Exercise aim: Your task is to copy every line below that contains the word "supprimé".

Dataset entries:
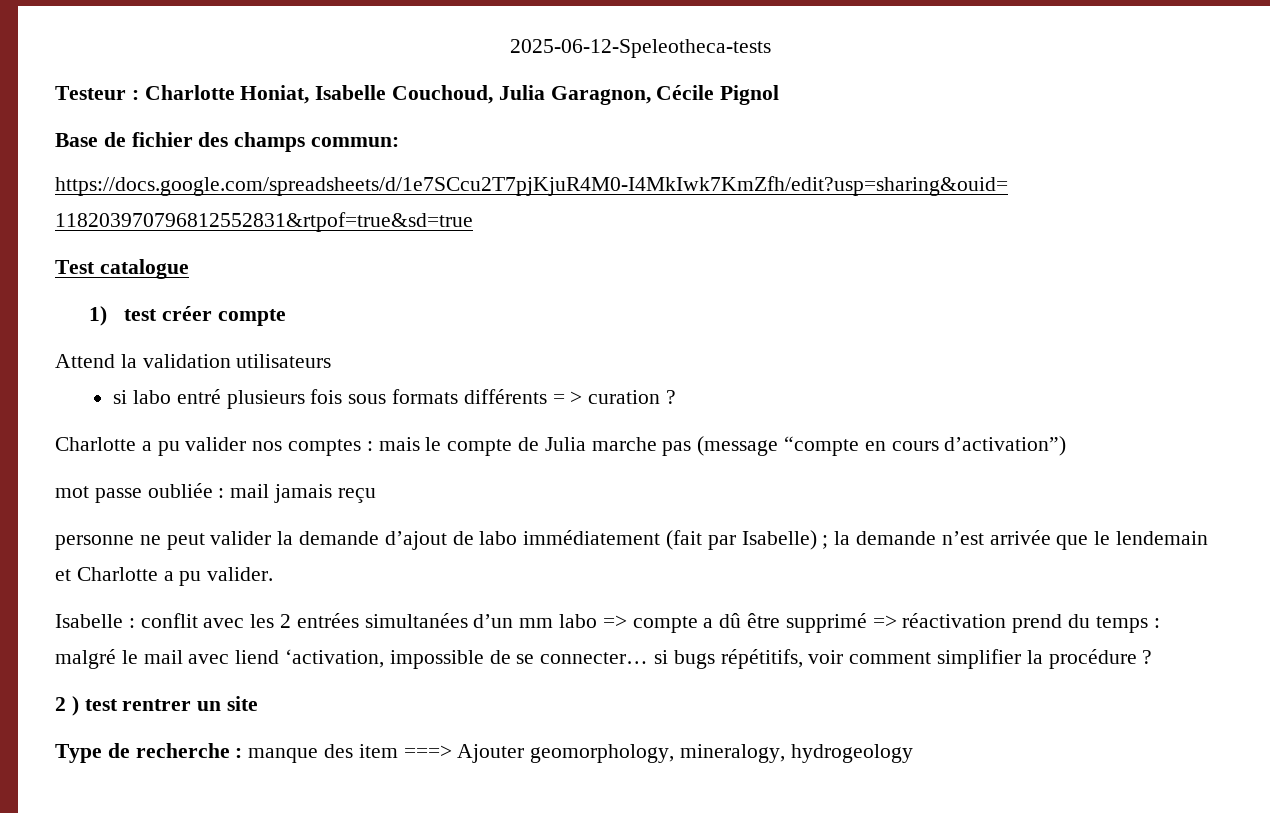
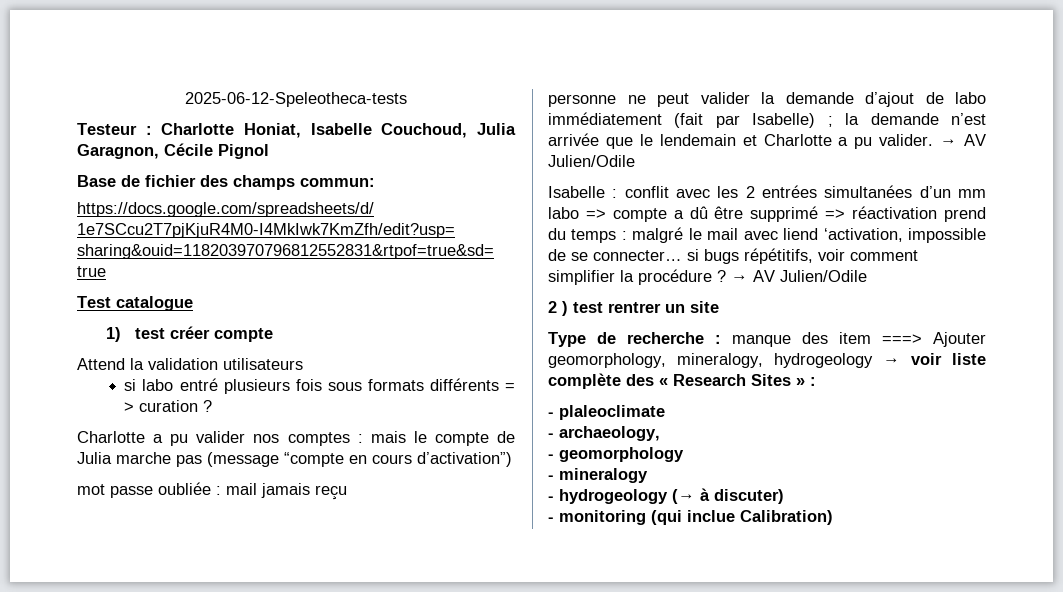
- personne ne peut valider la demande d’ajout de labo immédiatement (fait par Isabelle) ; la demande n’est arrivée que le lendemain et Charlotte a pu valider.
+ personne ne peut valider la demande d’ajout de labo immédiatement (fait par Isabelle) ; la demande n’est arrivée que le lendemain et Charlotte a pu valider. → AV Julien/Odile
- Isabelle : conflit avec les 2 entrées simultanées d’un mm labo => compte a dû être supprimé => réactivation prend du temps : malgré le mail avec liend ‘activation, impossible de se connecter… si bugs répétitifs, voir comment simplifier la procédure ?
+ Isabelle : conflit avec les 2 entrées simultanées d’un mm labo => compte a dû être supprimé => réactivation prend du temps : malgré le mail avec liend ‘activation, impossible de se connecter… si bugs répétitifs, voir comment simplifier la procédure ? → AV Julien/Odile
- Type de recherche : manque des item ===> Ajouter geomorphology, mineralogy, hydrogeology
+ Type de recherche : manque des item ===> Ajouter geomorphology, mineralogy, hydrogeology → voir liste complète des « Research Sites » :
+ - plaleoclimate
+ - archaeology,
+ - geomorphology
+ - mineralogy
+ - hydrogeology (→ à discuter)
+ - monitoring (qui inclue Calibration)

Task answer:
- Isabelle : conflit avec les 2 entrées simultanées d’un mm labo => compte a dû être supprimé => réactivation prend du temps : malgré le mail avec liend ‘activation, impossible de se connecter… si bugs répétitifs, voir comment simplifier la procédure ?
+ Isabelle : conflit avec les 2 entrées simultanées d’un mm labo => compte a dû être supprimé => réactivation prend du temps : malgré le mail avec liend ‘activation, impossible de se connecter… si bugs répétitifs, voir comment simplifier la procédure ? → AV Julien/Odile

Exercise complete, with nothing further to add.